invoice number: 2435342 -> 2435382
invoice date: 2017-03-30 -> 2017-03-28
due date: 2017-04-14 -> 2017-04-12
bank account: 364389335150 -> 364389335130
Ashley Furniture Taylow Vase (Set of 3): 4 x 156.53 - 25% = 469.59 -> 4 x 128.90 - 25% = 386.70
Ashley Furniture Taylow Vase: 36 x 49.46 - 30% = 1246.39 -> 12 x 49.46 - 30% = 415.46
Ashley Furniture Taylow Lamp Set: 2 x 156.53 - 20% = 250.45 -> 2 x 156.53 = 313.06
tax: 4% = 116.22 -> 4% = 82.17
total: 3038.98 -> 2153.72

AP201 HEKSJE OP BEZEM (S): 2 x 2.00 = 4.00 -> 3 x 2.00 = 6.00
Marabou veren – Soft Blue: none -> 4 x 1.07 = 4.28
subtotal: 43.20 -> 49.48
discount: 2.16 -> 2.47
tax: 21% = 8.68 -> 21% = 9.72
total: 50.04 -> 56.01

......

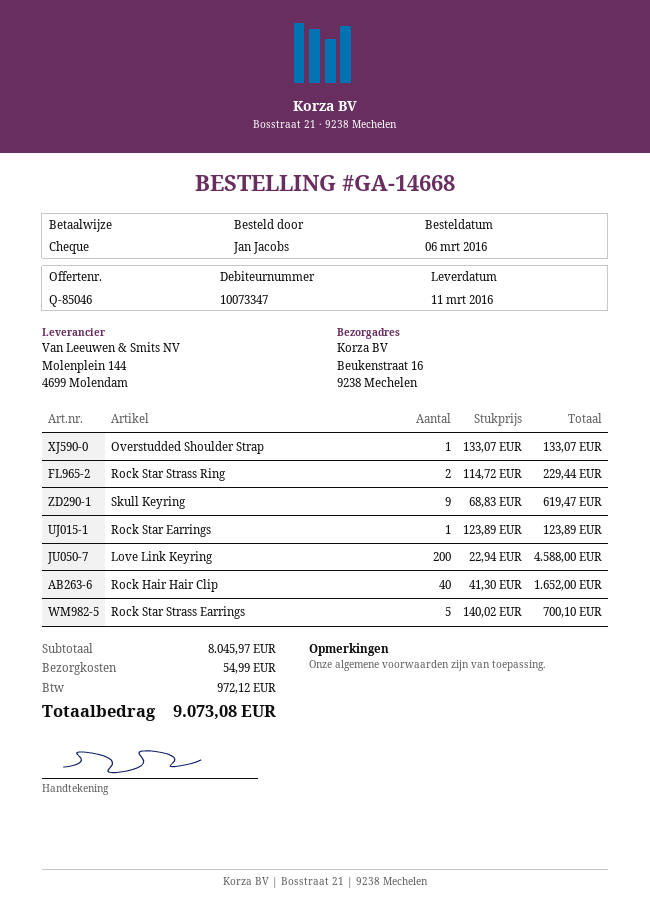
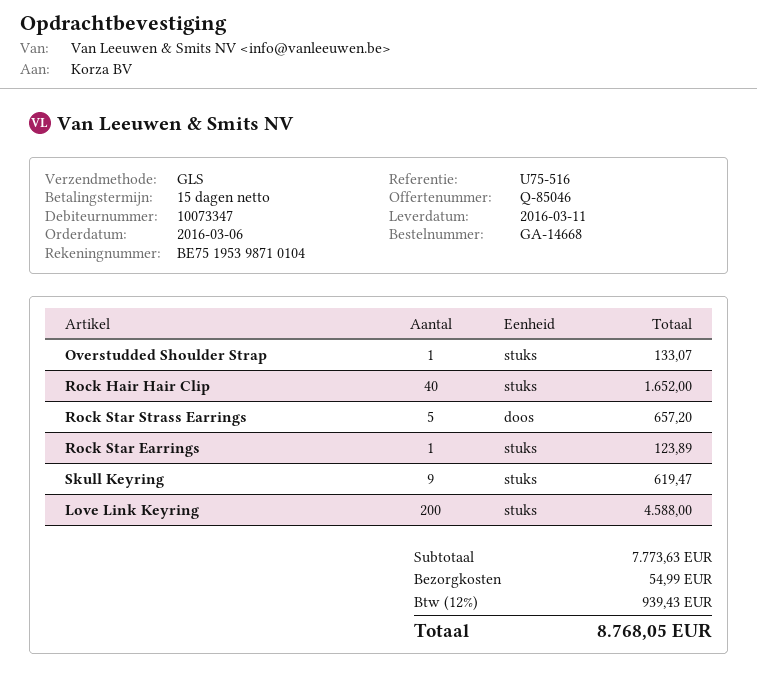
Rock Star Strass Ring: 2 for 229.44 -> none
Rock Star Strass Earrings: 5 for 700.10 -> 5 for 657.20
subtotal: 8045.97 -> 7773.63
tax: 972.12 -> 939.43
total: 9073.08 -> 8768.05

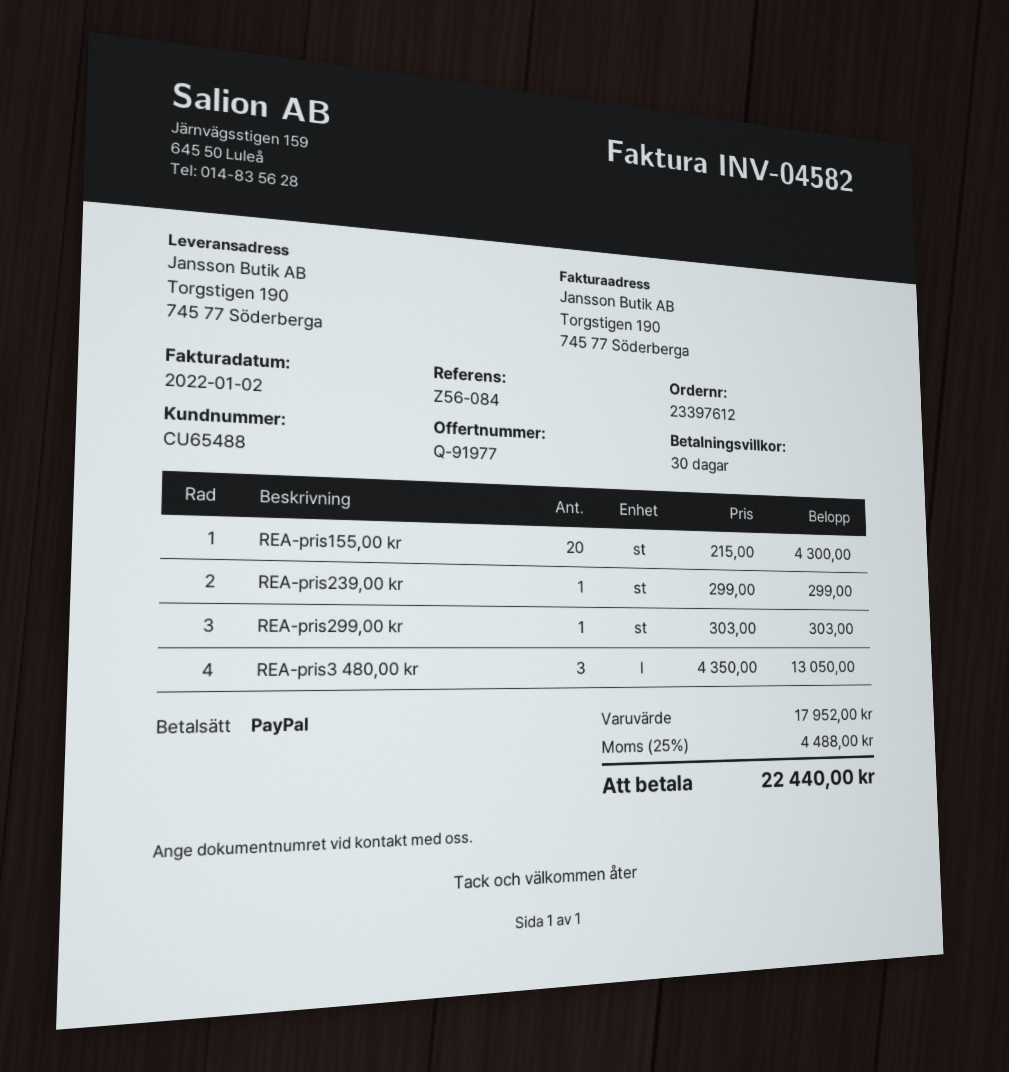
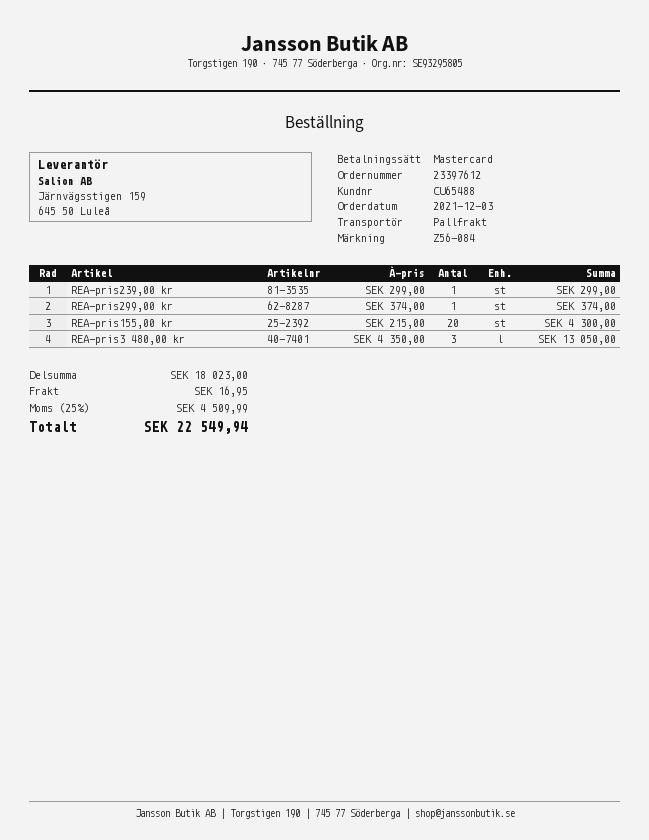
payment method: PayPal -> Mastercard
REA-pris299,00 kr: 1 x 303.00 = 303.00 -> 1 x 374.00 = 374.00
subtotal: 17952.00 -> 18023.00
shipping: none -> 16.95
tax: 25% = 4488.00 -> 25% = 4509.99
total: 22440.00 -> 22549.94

......

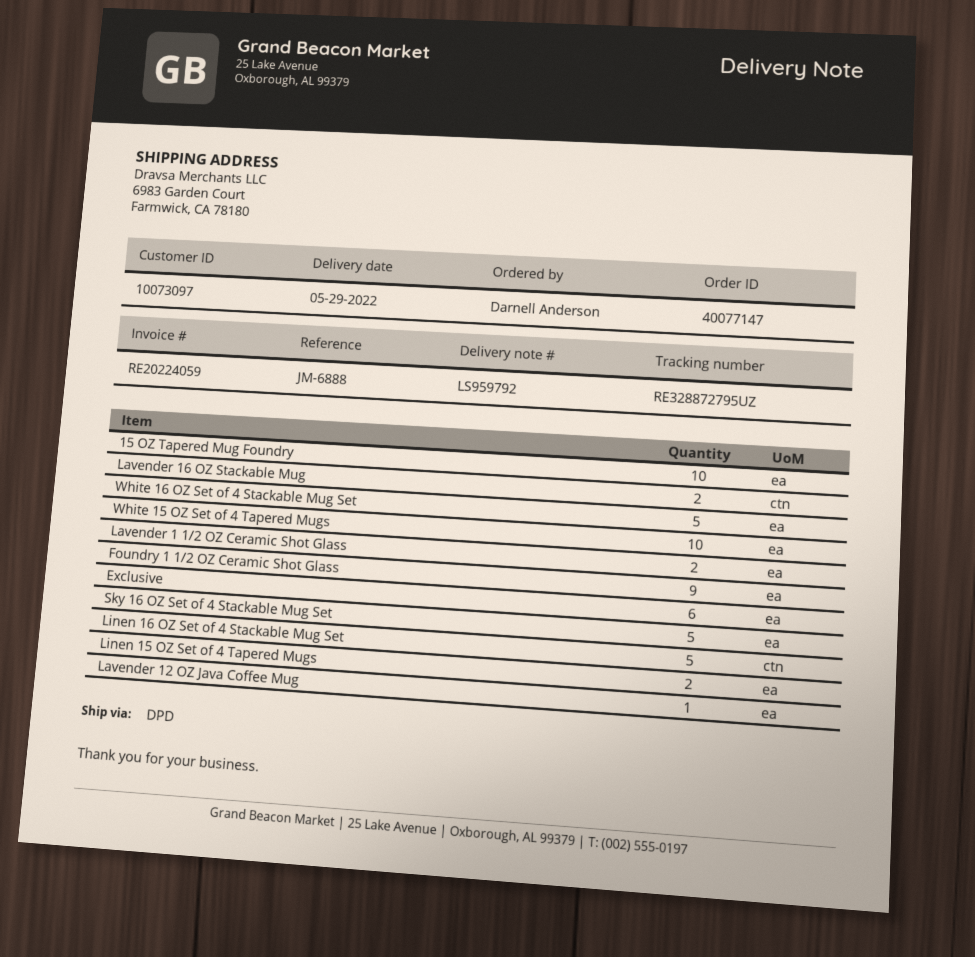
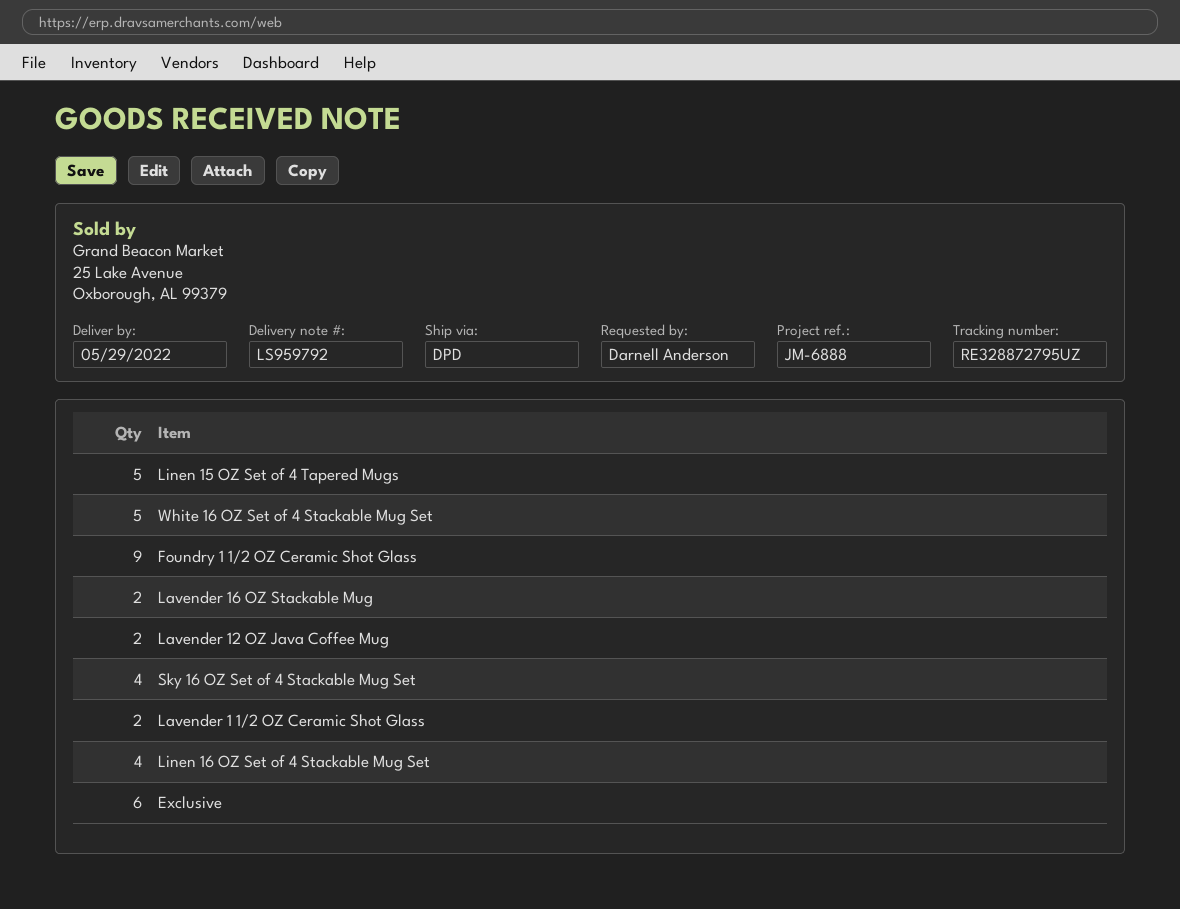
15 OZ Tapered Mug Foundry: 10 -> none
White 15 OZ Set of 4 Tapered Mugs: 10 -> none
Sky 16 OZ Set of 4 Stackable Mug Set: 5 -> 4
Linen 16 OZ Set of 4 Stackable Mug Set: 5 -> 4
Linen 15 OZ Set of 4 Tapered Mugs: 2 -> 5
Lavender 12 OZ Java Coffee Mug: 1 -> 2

......

# WHAT NEEDS TO BE DONE:
Could you write out exactly the lines of the data above that run from the one holding "total: 9073.08 -> 8768.05" to the one holding "total: 22440.00 -> 22549.94", with both ends in and all pictures out?

# PROBLEM SOLUTION:
total: 9073.08 -> 8768.05

payment method: PayPal -> Mastercard
REA-pris299,00 kr: 1 x 303.00 = 303.00 -> 1 x 374.00 = 374.00
subtotal: 17952.00 -> 18023.00
shipping: none -> 16.95
tax: 25% = 4488.00 -> 25% = 4509.99
total: 22440.00 -> 22549.94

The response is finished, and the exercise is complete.